* ACTION ITEM: As soon as the line containing "by David Cako" appears, copy it and every following line word for word until the records end.

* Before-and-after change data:
◇ ◇ ◇

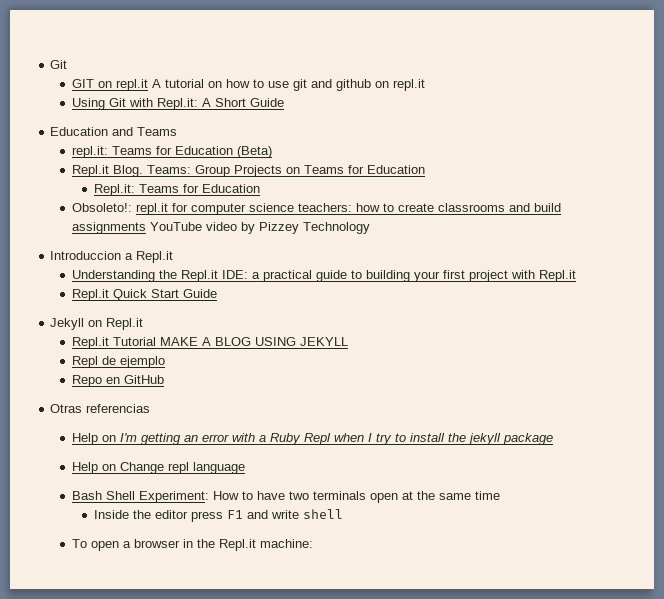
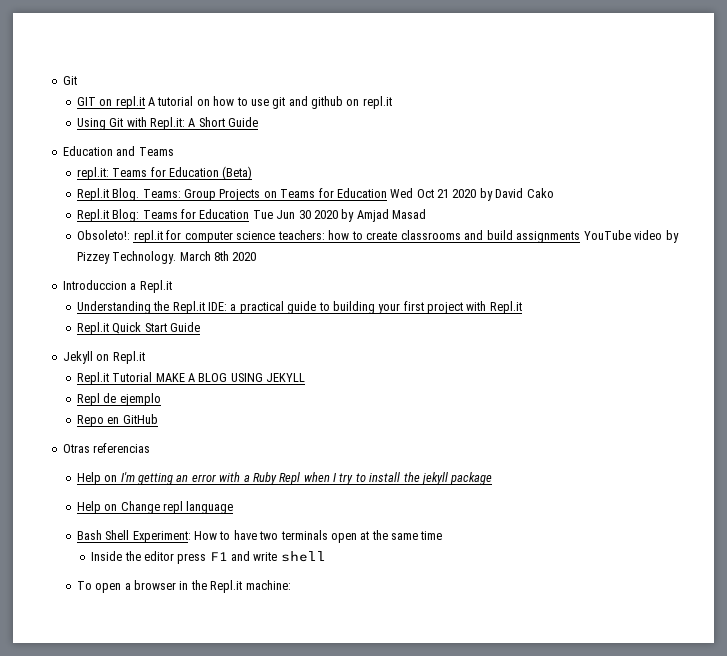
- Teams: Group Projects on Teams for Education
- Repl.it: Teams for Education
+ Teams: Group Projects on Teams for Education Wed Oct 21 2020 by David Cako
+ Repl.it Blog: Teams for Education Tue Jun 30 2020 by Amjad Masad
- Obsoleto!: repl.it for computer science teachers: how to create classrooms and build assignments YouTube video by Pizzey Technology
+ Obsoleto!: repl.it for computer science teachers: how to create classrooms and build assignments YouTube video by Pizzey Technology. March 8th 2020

◇ ◇ ◇

* TASK RESPONSE:
+ Teams: Group Projects on Teams for Education Wed Oct 21 2020 by David Cako
+ Repl.it Blog: Teams for Education Tue Jun 30 2020 by Amjad Masad
- Obsoleto!: repl.it for computer science teachers: how to create classrooms and build assignments YouTube video by Pizzey Technology
+ Obsoleto!: repl.it for computer science teachers: how to create classrooms and build assignments YouTube video by Pizzey Technology. March 8th 2020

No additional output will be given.